The Portrait of Dorian Gray
Set in Victorian England, Lord Henry Wotton, observes artist Basil Hallward painting the portrait of Dorian Gray, a handsome young man. While sitting for the painting, Dorian listens to the opinionated Lord Henry espousing his hedonistic worldview. Dorian becomes convinced that beauty is the only aspect of life worth pursuing. Dorian wishes that his portrait would age instead of himself. Dorian embarks on a life of debauchery and damage to others until the story ends, like it begins, with the painting.
Dorian’s wish came true and the painting had grown older and hideous just like Dorian’s true character. At the end of the story, the grotesque deformities of the picture come into being in Dorian’s own body, while the painting of Dorian is restored to its original image of spotless beauty. In the end, Dorian gets everything that was coming to him; his choices during life bring about his doom in death.
He becomes the painting, the character that he had hidden away in the attic.

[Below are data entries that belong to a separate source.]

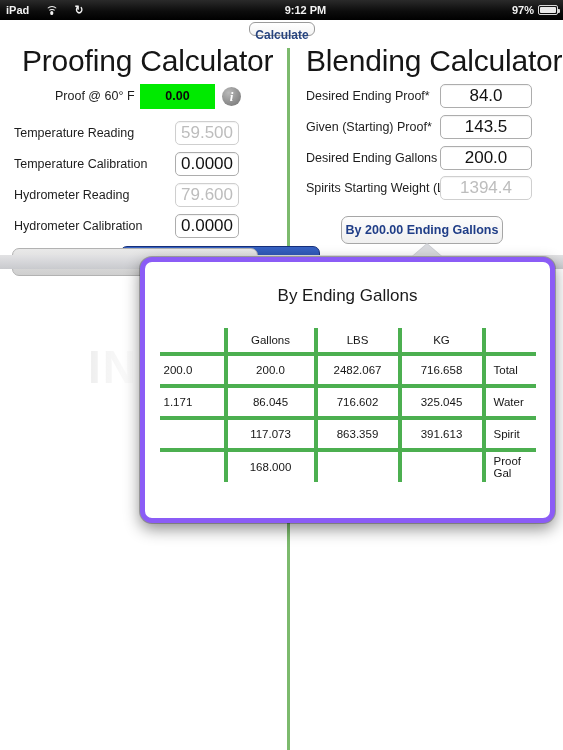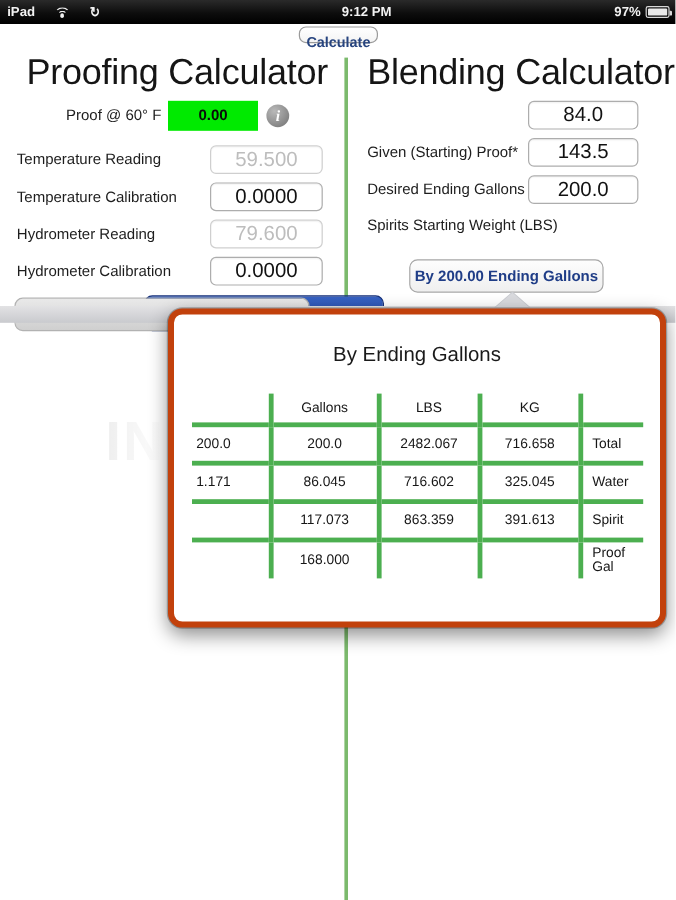--- a/index.html
+++ b/index.html
@@ -222,6 +222,7 @@
   <div class="l-lbl" style="top:219px">Hydrometer Calibration</div>
   <div class="l-fld field" style="top:214px">0.0000</div>
 
+  <div class="r-lbl" style="top:89px">Desired Ending Proof*</div>
   <div class="r-fld field" style="top:84px">84.0</div>
 
   <div class="r-lbl" style="top:120px">Given (Starting) Proof*</div>

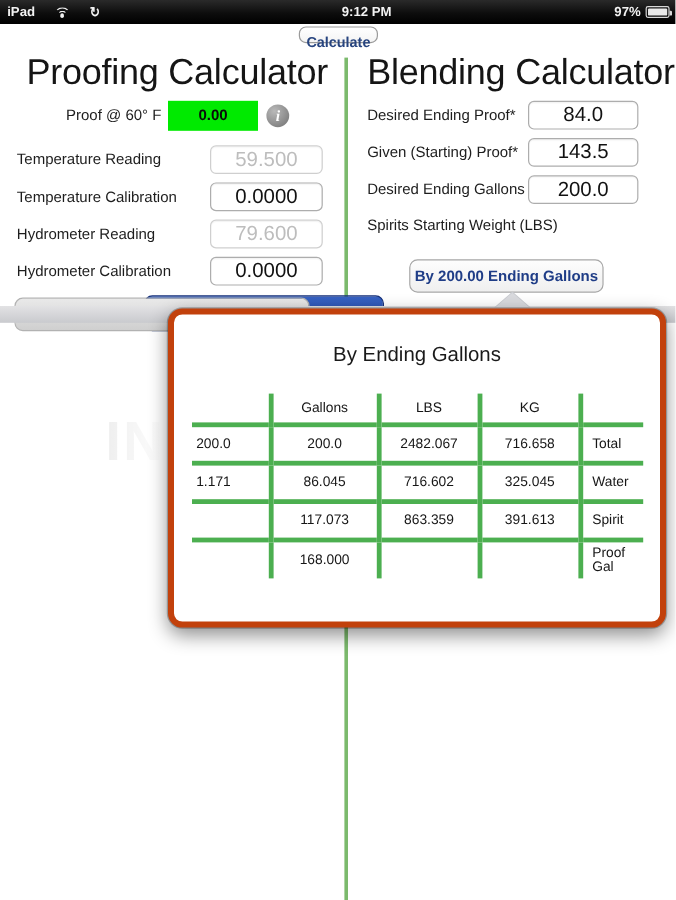--- a/index.html
+++ b/index.html
@@ -56,7 +56,7 @@
 
   
   .l-lbl{ position:absolute; left:14px; font-size:12.5px; color:#1d1d1d; }
-  .l-fld{ position:absolute; left:175px; width:94px; }
+  .l-fld{ position:absolute; left:175px; width:64px; }
 
   
   #proof-label{ position:absolute; left:55px; top:89px; font-size:12.5px; color:#1d1d1d; }

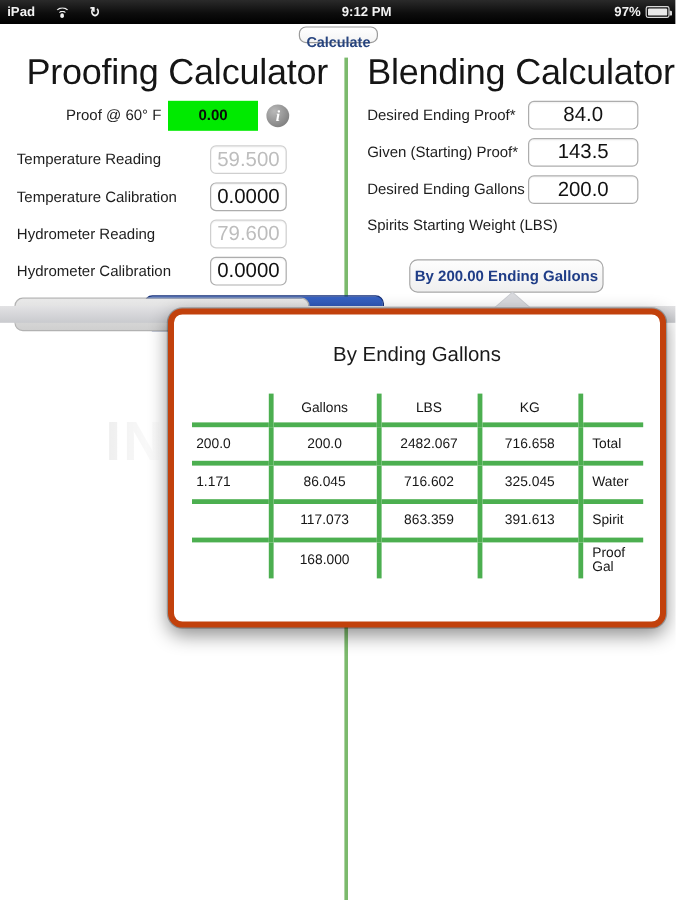--- a/index.html
+++ b/index.html
@@ -232,6 +232,7 @@
   <div class="r-fld field" style="top:146px">200.0</div>
 
   <div class="r-lbl" style="top:181px">Spirits Starting Weight (LBS)</div>
+  <div class="r-fld field placeholder" style="top:176px">1394.4</div>
 
   <div id="by-gallons-button">By 200.00 Ending Gallons</div>
 

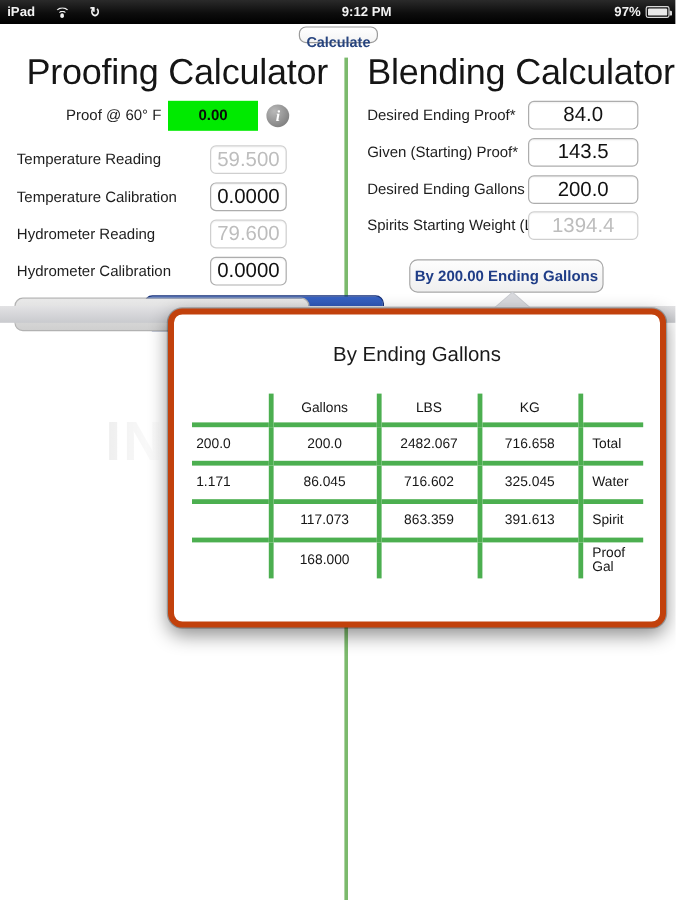--- a/index.html
+++ b/index.html
@@ -141,7 +141,7 @@
   #results-popover{
     position:absolute; left:140px; top:257px; width:415px; height:266px;
     background:#ffffff;
-    border:5px solid #c2410c; border-radius:12px;
+    border:5px solid #8b5cf6; border-radius:12px;
     box-shadow:0 6px 16px rgba(0,0,0,.45), 0 0 0 1px rgba(0,0,0,.25);
     z-index:10; overflow:hidden;
   }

Now, back to the point of this Thursday Thought and my observation that people in some organisations can sometimes look and feel much older than their biological age. Dorian Gray hides his true self in the attic and remains young in life. However, when we lock away our true selves in the attic of our minds, we start to manifest our feeling in our physical appearance. We age, we become ill and we feel trapped.
Former guest on The Innovation Show, author and researcher Francesca Gino surveyed more than one thousand employees in a wide range of industries and found that some companies “urge employees to check a good chunk of their real selves at the door.” It is a great tragedy when we cannot express who we truly are. It is an even worse tragedy when someone becomes the mask they wear. It is an interesting exercise to imagine what is going on with those people who are angry, bitter and toxic at work. Maybe they were once full of life, energy and enthusiasm for the job, but bureaucracy has worn them down? Perhaps they are so fearful of leaving the job, that despite their frustrations they stay, they have become unemployable and they effectively become a cancer cell within the corporate body.
Perhaps you have a person in your work who is simply horrific to deal with? In large organisations, there is always a Doctor No (perhaps a Doctor Gray). Have you ever noticed that they often look much older than they are or they have a face like a bulldog chewing a wasp? They have long ago locked their true selves away and they have forgotten who they once were.
We are witnessing a great resignation, but I see it as a great awakening. The pandemic has given many of us a chance time to pause, time to look in the mirror, to truly look at ourselves. We have dusted off the portrait of our authentic selves and decided to strive to be the person that we had forgotten that we once were.
It is not easy, it will be hard at the beginning, it takes courage to embrace yourself, but as Ralph Waldo Emerson said, “To be yourself in a world that is constantly trying to make you something else is the greatest accomplishment.”